DIRECTIONS: Reproduce only the lines that run from the line containing "- Major Road" to the end of the entries below, exactly as they stand.

[ENTRIES SHOWN — start]

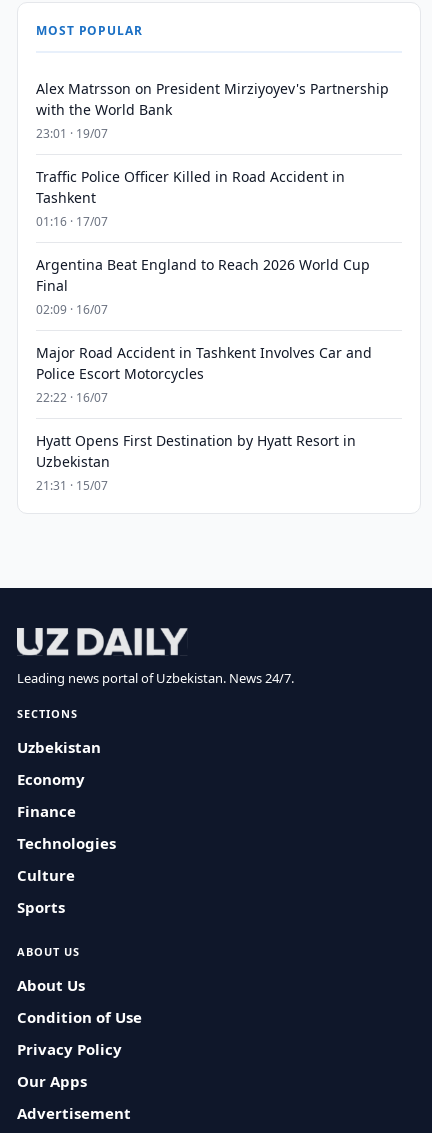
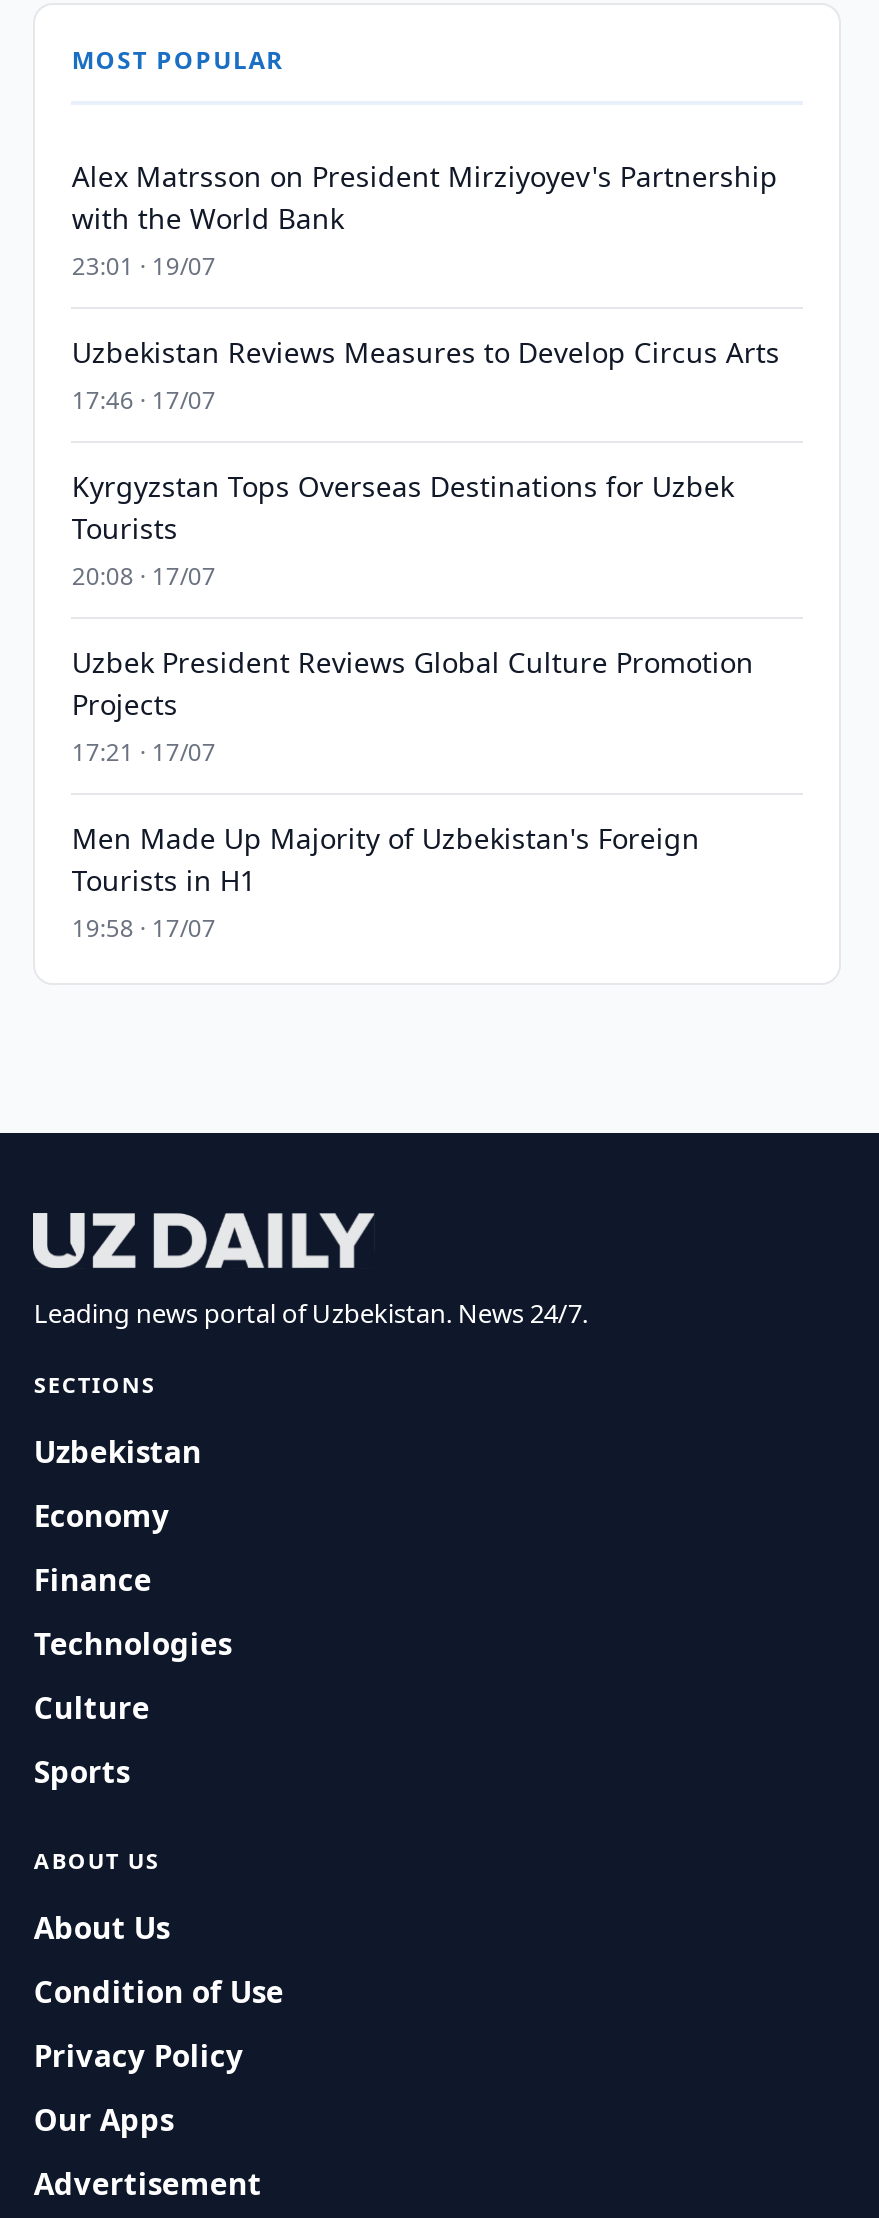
- Traffic Police Officer Killed in Road Accident in
- Tashkent
- 01:16 · 17/07
+ Uzbekistan Reviews Measures to Develop Circus Arts
+ 17:46 · 17/07

- Argentina Beat England to Reach 2026 World Cup
- Final
- 02:09 · 16/07
+ Kyrgyzstan Tops Overseas Destinations for Uzbek
+ Tourists
+ 20:08 · 17/07

- Major Road Accident in Tashkent Involves Car and
- Police Escort Motorcycles
- 22:22 · 16/07
+ Uzbek President Reviews Global Culture Promotion
+ Projects
+ 17:21 · 17/07

- Hyatt Opens First Destination by Hyatt Resort in
- Uzbekistan
- 21:31 · 15/07
+ Men Made Up Majority of Uzbekistan's Foreign
+ Tourists in H1
+ 19:58 · 17/07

[ENTRIES SHOWN — finish]

YOUR RESPONSE:
- Major Road Accident in Tashkent Involves Car and
- Police Escort Motorcycles
- 22:22 · 16/07
+ Uzbek President Reviews Global Culture Promotion
+ Projects
+ 17:21 · 17/07

- Hyatt Opens First Destination by Hyatt Resort in
- Uzbekistan
- 21:31 · 15/07
+ Men Made Up Majority of Uzbekistan's Foreign
+ Tourists in H1
+ 19:58 · 17/07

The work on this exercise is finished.